The final Regulations and promised guidance which will accompany them are awaited. The Government has indicated it will also establish a working group to review the practical implications of this legislation.

For more guidance on agency workers, see: /docs/legal/agency.html

 

Additional paternity leave and pay

The new right for fathers to take some of the mothers maternity leave will be introduced for parents of children due on or after 3 April 2011, but the entitlement actually comes into force earlier - as from 6 April 2010.
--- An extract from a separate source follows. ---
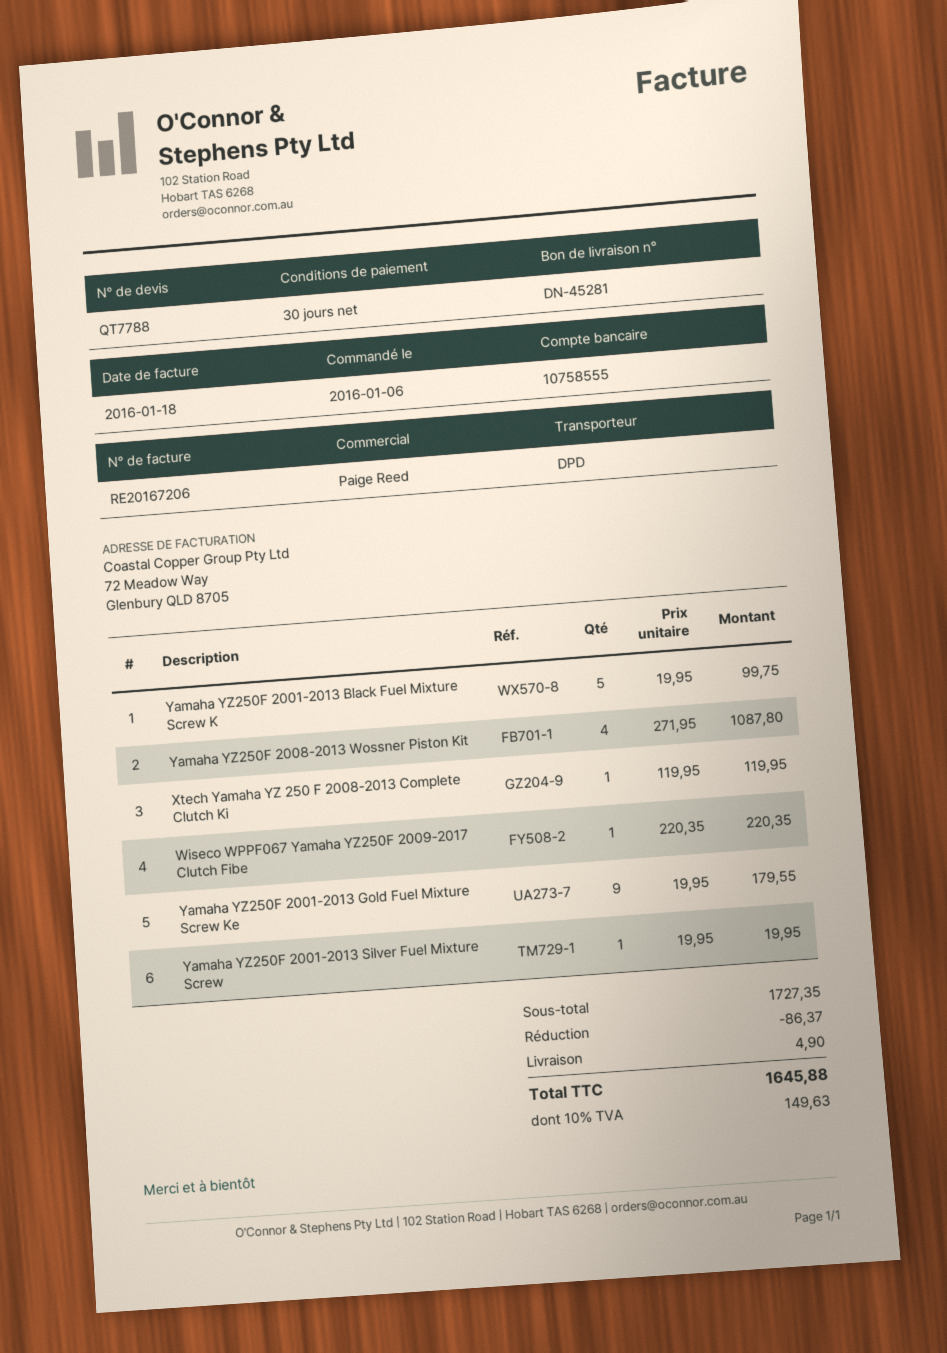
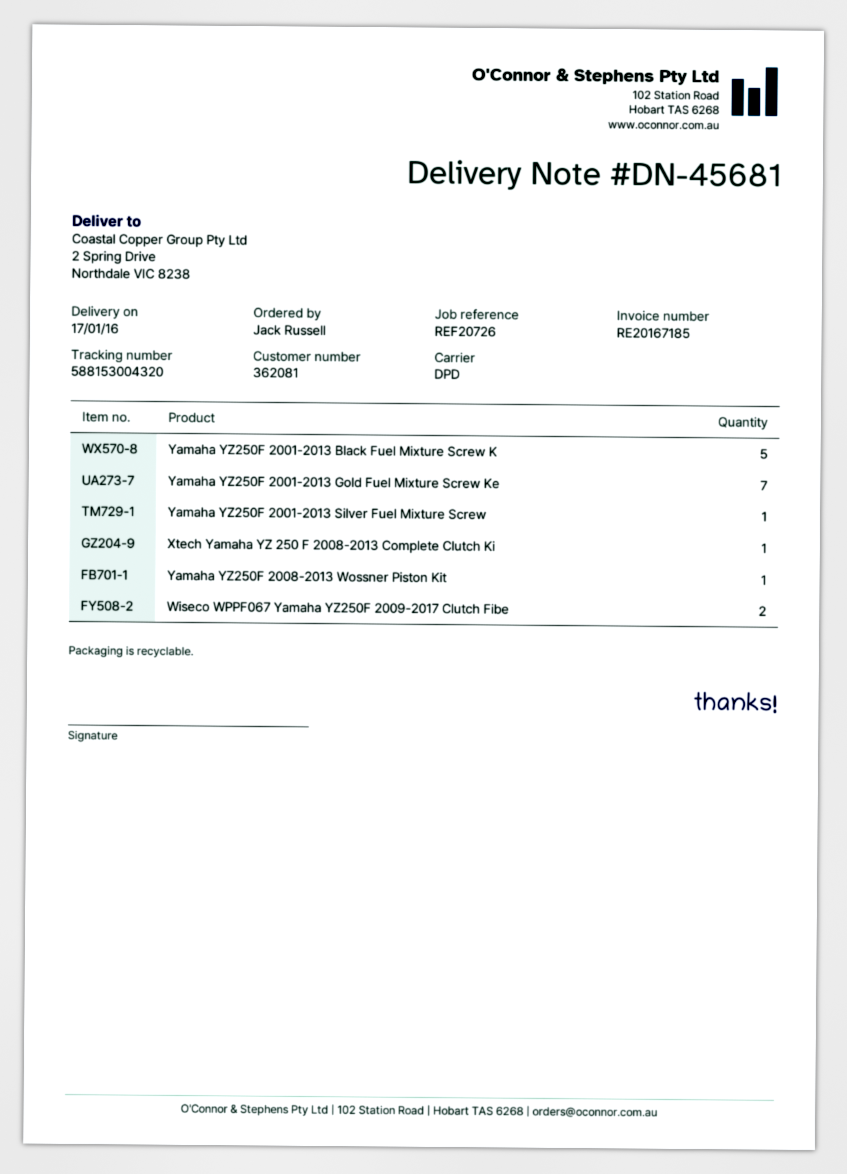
delivery note number: DN-45281 -> DN-45681
invoice number: RE20167206 -> RE20167185
Yamaha YZ250F 2008-2013 Wossner Piston Kit: 4 -> 1
Wiseco WPPF067 Yamaha YZ250F 2009-2017 Clutch Fibe: 1 -> 2
Yamaha YZ250F 2001-2013 Gold Fuel Mixture Screw Ke: 9 -> 7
The Government has now published the final Regulations - see www.opsi.gov.uk/si/si2010/draft/ukdsi_9780111491157_en_1

 

Some interesting cases

Holidays - losing them if not taken by the end of the holiday year

The provisions about holiday in the Working Time Regulations used to be quite clear - holiday that is accrued but untaken at the end of the holiday year is lost and cannot be carried forward. Then we were told that those on maternity or adoption leave who cannot take their holiday can carry it forward, then "additional statutory holiday" (which can be carried forward) was added to the basic four week minimum, then we learned that those who are on long-term sick can carry their holiday forward, and finally, those who are sick when on pre-booked holiday can convert their holiday to sick pay and take it at a later stage.
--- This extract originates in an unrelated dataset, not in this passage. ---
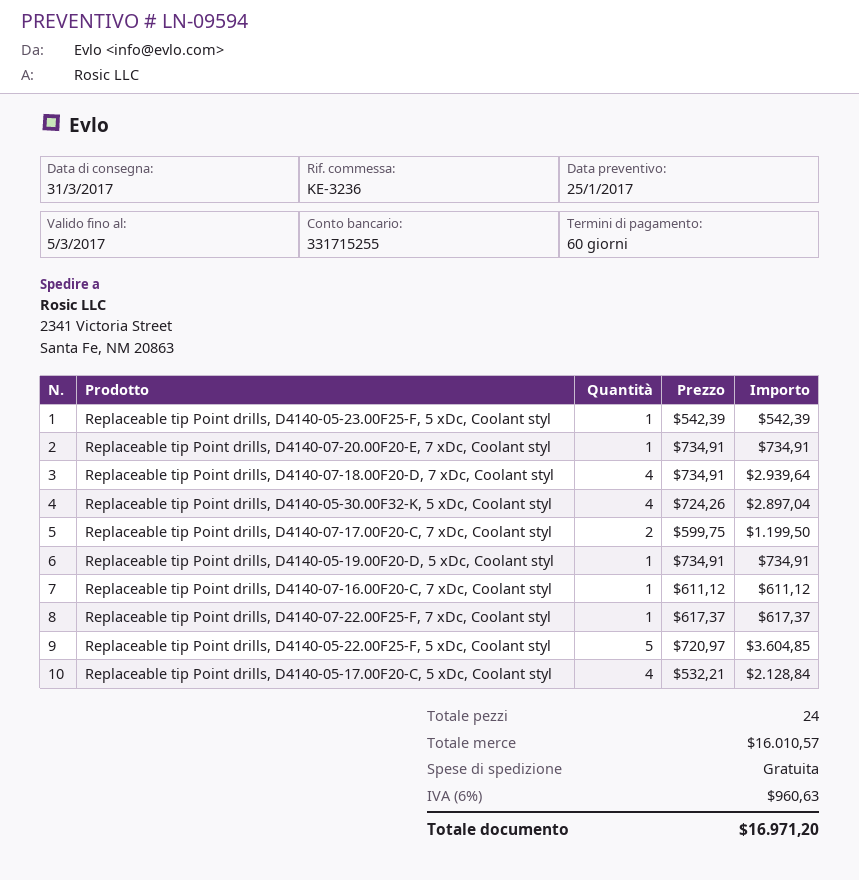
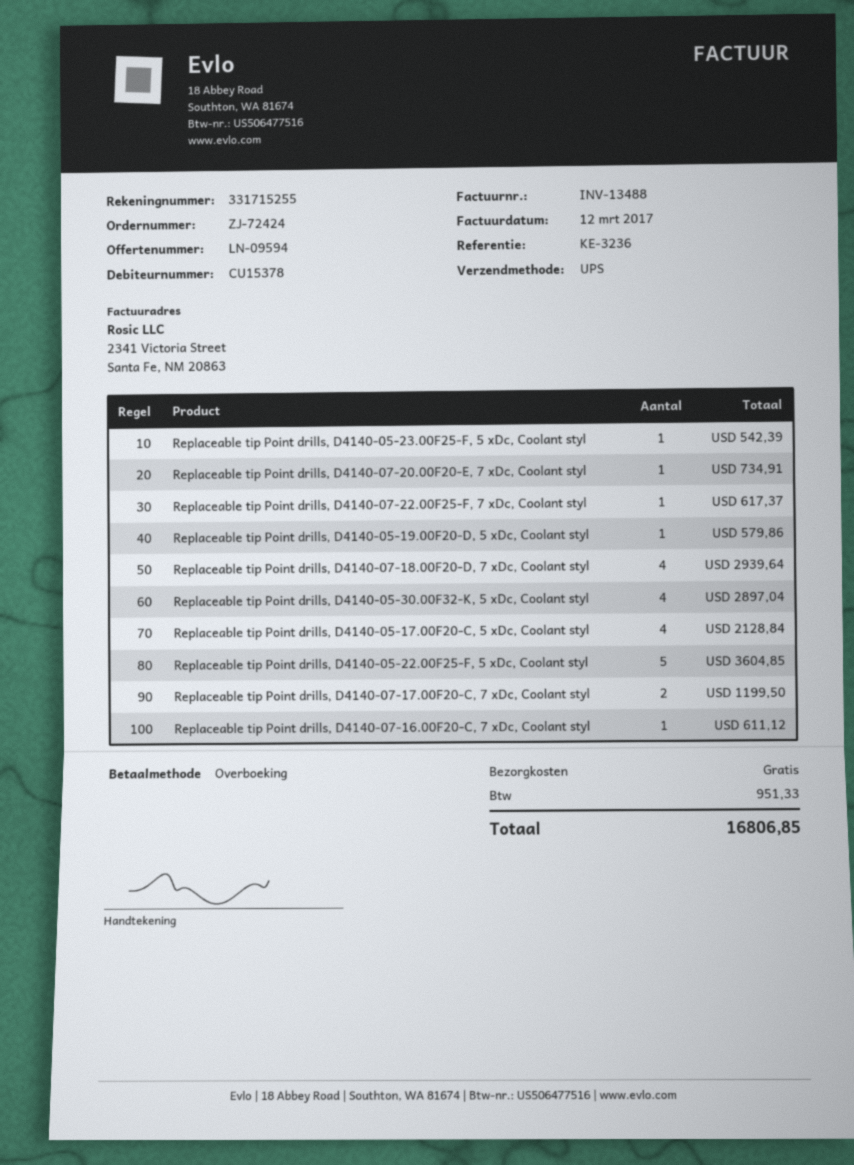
Replaceable tip Point drills, D4140-05-19.00F20-D, 5 xDc, Coolant styl: 1 for 734.91 -> 1 for 579.86
tax: 960.63 -> 951.33
total: 16971.20 -> 16806.85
So it's all getting a bit confusing. Thank goodness that the Employment Appeals Tribunal (EAT) therefore came down on the side of common sense in Lyons v Mitie Security Ltd.

Mr Lyons' contract of employment required him to give 4 weeks' notice of any request for annual leave. The company's holiday year ended on 31 March, and at the beginning of March, Mr Lyons realised that he still had 6 days' holiday left and asked to take this on 6 March 2008. The Company refused his request as he had not given the 4 weeks' notice required by his contract. The new holiday year started on 1 April, and the Company did not allow carry over of holidays, so he was told he would lose the outstanding holiday. Mr Lyons resigned and lodged a claim for unpaid holiday pay, amongst other claims. He claimed that his right to paid annual leave under the Working Time Regulations took precedence over any contractual obligation he may have in relation to notice, and his employer should have granted his holiday.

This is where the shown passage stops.